All dies geschieht vor dem Hintergrund von Fragen zur Zukunft der Ukraine, nachdem der amtierende US-Präsident Donald Trump Anfang Januar ins Amt kommen könnte. Trump hat versprochen, den Krieg innerhalb von „24 Stunden“ zu beenden. Während seiner Wahlkampagne äußerten er und sein Vizekandidat, der Senator aus Ohio JD Vance, Zweifel an einem anhaltenden Engagement der USA für Kyjiw und deuten an, dass die Vereinigten Staaten die Ukraine möglicherweise zu einem schwierigen Waffenstillstand mit Russland drängen könnten. Dies führt dazu, dass Kyjiw und seine NATO-Verbündeten sich auf die Möglichkeit eines dramatischen Rückgangs der US-Unterstützung vorbereiten, zweieinhalb Jahre nach der Invasion durch Moskau.

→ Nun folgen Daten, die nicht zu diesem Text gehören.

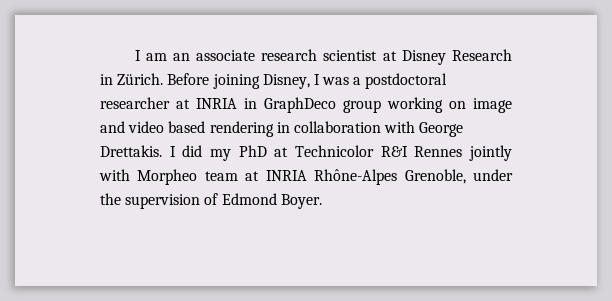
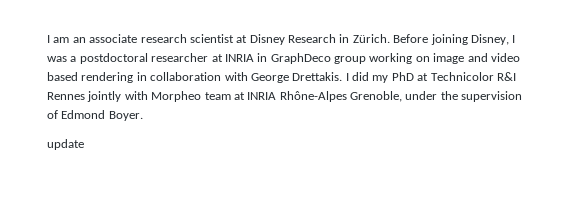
(322, 201) none -> [47,139,84,150] // update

Reaktionen auf die US-Wahlen
Am Donnerstag äußerte sich der russische Präsident Wladimir Putin erstmals öffentlich zu den US-Wahlen und erklärte, er sei bereit für einen Dialog mit dem republikanischen Präsidenten, und bemerkte, dass Trumps Aussagen zur Beendigung des Krieges in der Ukraine „zumindest Beachtung verdienen“.
Trump und Selenskyj sprachen am Tag nach der Wahl miteinander, wobei der ukrainische Präsident anrief, um dem Präsidenten-Elekt zu gratulieren. Laut einer mit der Situation vertrauten Quelle verlief das Gespräch positiv. Trump stellte das Telefon auf Lautsprecher, und der Tech-Milliardär Elon Musk nahm ebenfalls an dem Gespräch teil. Das Gespräch dauerte etwa sieben Minuten, und es wurden keine politischen Themen besprochen.
US-Militärunterstützung für die Ukraine
Unterdessen hob die Biden-Administration am Freitag ein faktisches Verbot auf, das amerikanischen Militärauftragnehmern die Entsendung nach Ukraine zur Unterstützung der ukrainischen Armee bei Wartung und Reparatur von US-Lieferungen untersagte, wie ein direkt informierter Beamter CNN mitteilte. Dieser Schritt ermöglicht es dem Pentagon, Verträge mit amerikanischen Unternehmen für Arbeiten innerhalb der Ukraine abzuschließen – zum ersten Mal seit der Invasion durch Russland im Jahr 2022.